I shed an unexpected tear yesterday. The news of Sir Terry Wogan’s death hit me in a surprising way. He was someone that I respected as a broadcaster but I would never have categorised myself as a “fan”. Whilst I have fond memories of watching Children In Need as a kid, I was never a religious listener to his radio programme and I have only vague recollections of his television chat show. Yet, somehow, without me ever realising it he had connected with me. As I read about his passing, I felt sad. Just weeks before, I had had the same experience on hearing the news about David Bowie and Alan Rickman. A sense of loss, a feeling of grief, a tangible connection to people that I had never met. What was it that had moved me? Why did I have such a strong emotional reaction? I’ve been mulling it over for the last 24 hours and I think it comes down to one thing. Resonance.
If I think of all three men, not only do I see their faces but I can hear their voices. All three had unique and distinct tones that were unmistakably them. Through their sound they were able to connect and that connection bound them to their audience. This might all sound a bit “new age” but the reality is much more scientific. When we speak we are simply sending waves of sound towards our audience, which hit the tiny bones in the inner ear and are then decoded by the listener and interpreted for meaning. All this takes a split second but the impact is much longer lasting. Send boring sound waves and you are likely to be forgotten. Send something more unusual or exciting and your message will land.
We talk of ideas “resonating” with us. On a very basic, animalistic level, I think that means that we literally feel their vibrations. The message is felt in our hearts. So, having a rich, resonate voice is important if you want to really connect with your audience. There’s a reason that they used a soft husky voice on those M&S food adverts for example. If the narrator had a sharp, nasal tone, you would be much less likely to dream about the melt-in-the-middle Belgium chocolate pudding that was appearing on your screen!

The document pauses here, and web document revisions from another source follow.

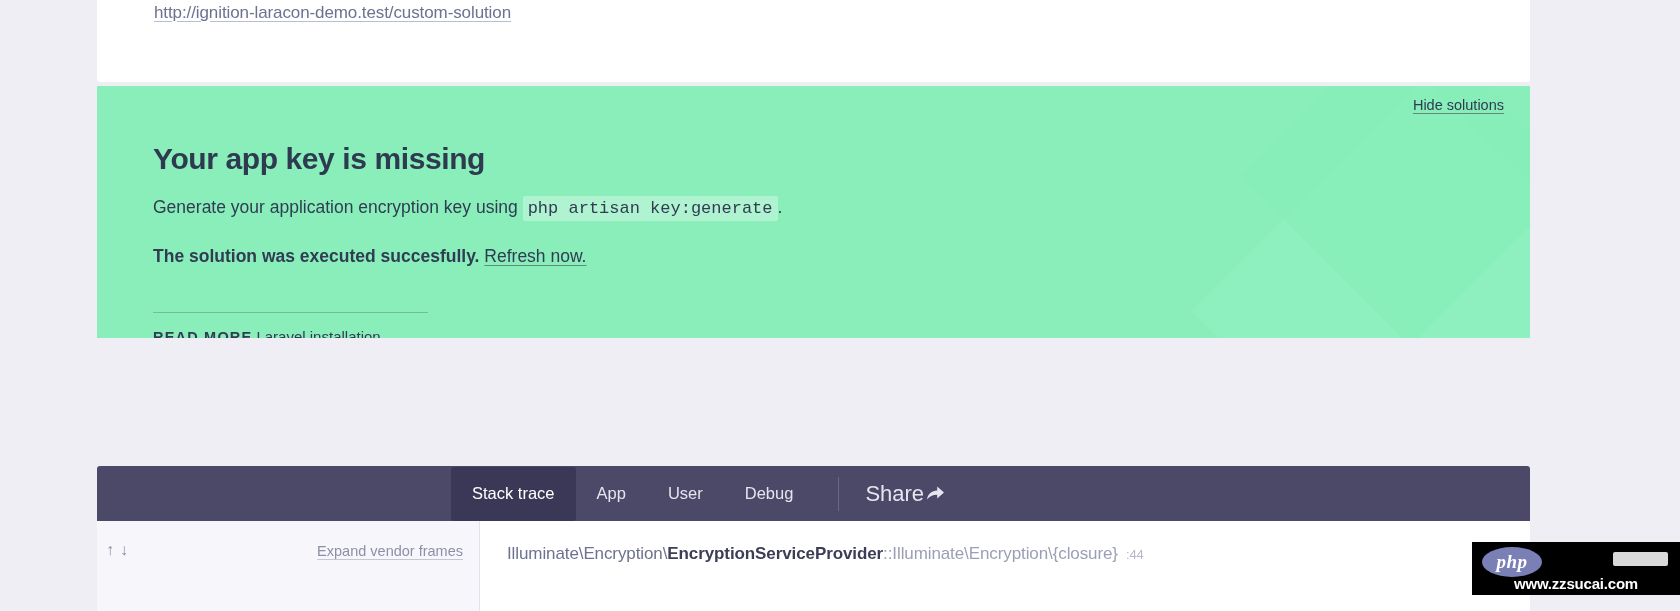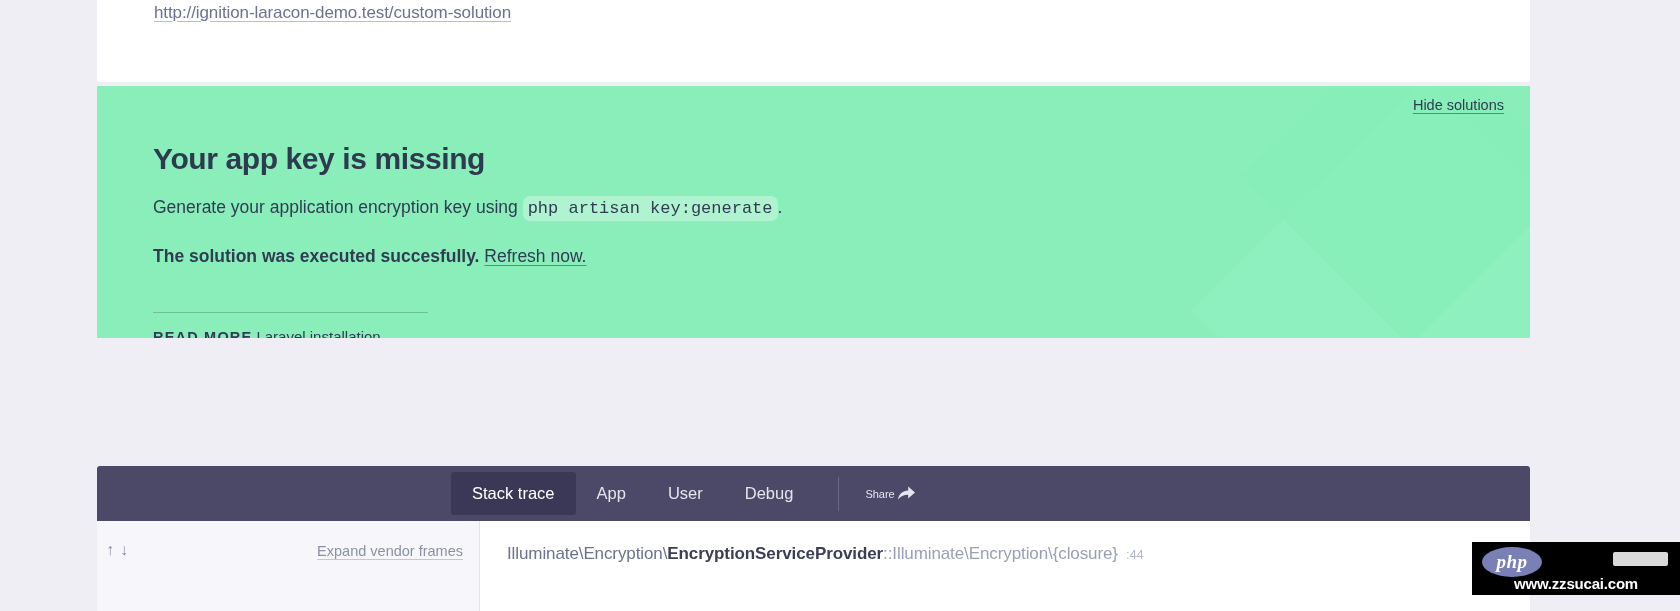"php artisan key:generate" .sol-desc code { border-radius: 7px -> 2px }
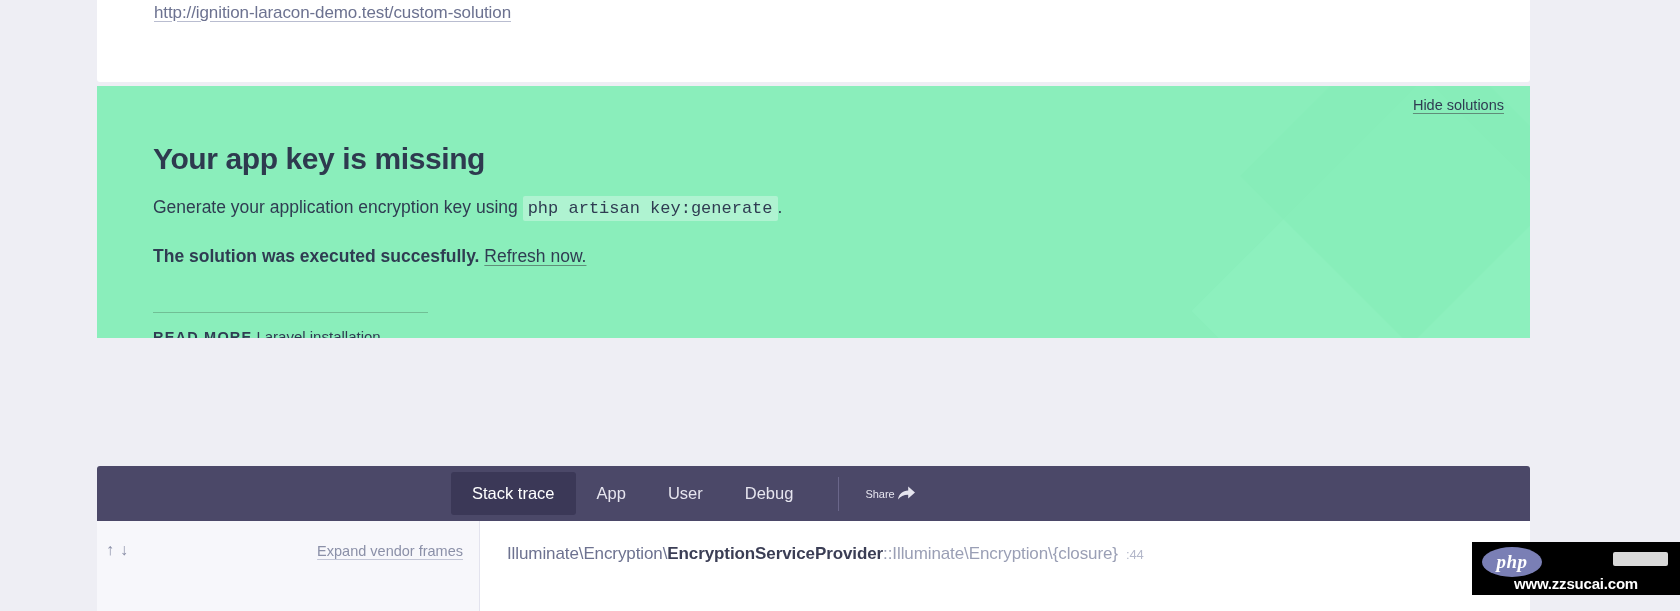"Stack trace" .tab { height: 43px -> 54px }
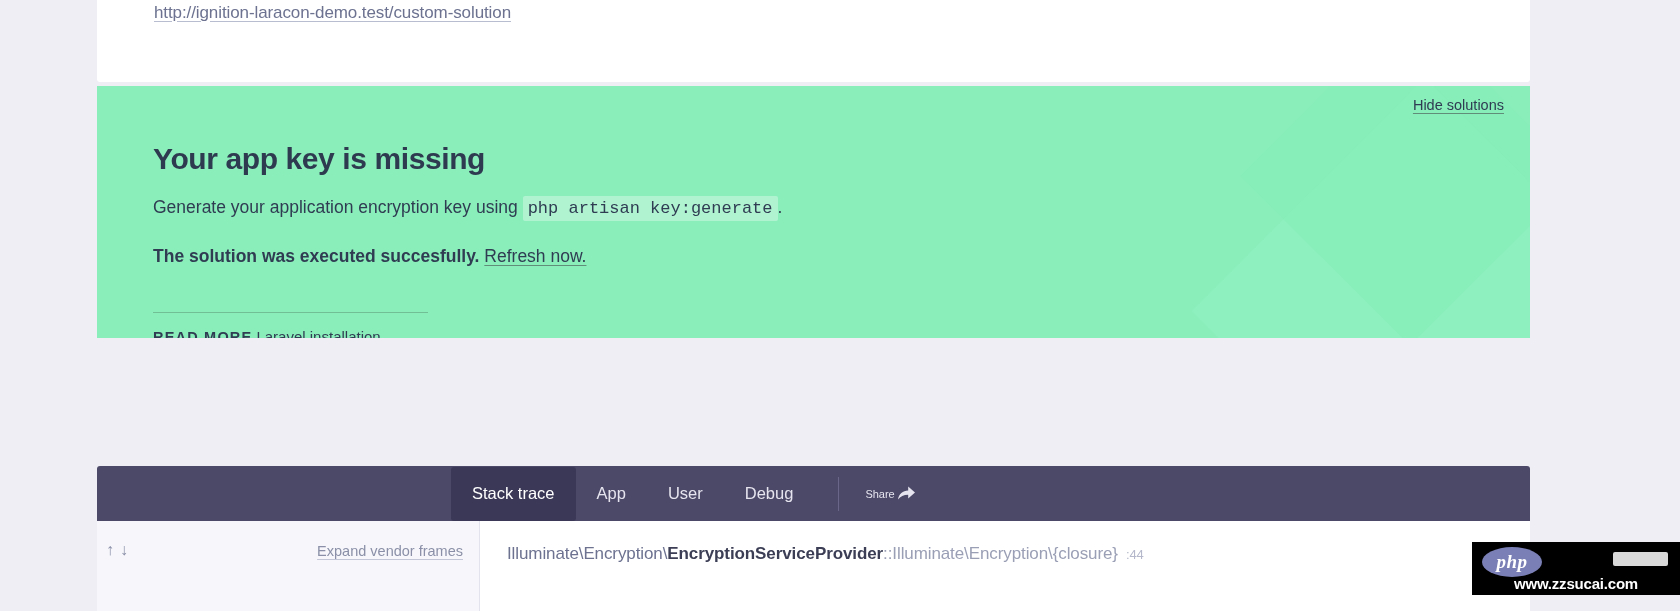"Share" .share-btn { font-size: 11px -> 22px }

Resonance is something that we can develop, some voices have more natural resonance than others but it is a skill that can be worked on. There are simple exercises that you can practice to increase it. However, fundamentally, the trick is to get comfortable with allowing the voice and your message to be heard. Not holding it in – keeping your ideas close to your chest – but being generous and willing to share. I think often we judge the sound that we make. Allowing yourself to be heard can make you feel vulnerable but it is in those moments of vulnerability where you truly connect to your audience. You move past the exchange of ideas and into something more intimate and exciting. Wogan, Rickman and Bowie are all great examples of performers that could take their audience on a journey, who’s unique voices instantly transported us and who’s messages spoke to our emotions.
Terry Wogan’s poignant parting words to the listeners of his final breakfast show in 2009 have been replayed and quoted many times in the last 24 hours. Simple and powerful they spoke directly to the heart. “Thank you. Thank you for being my friend.”… Imagine if all businesses had that level of relationship with their customers… That, my friends, is the power of resonance.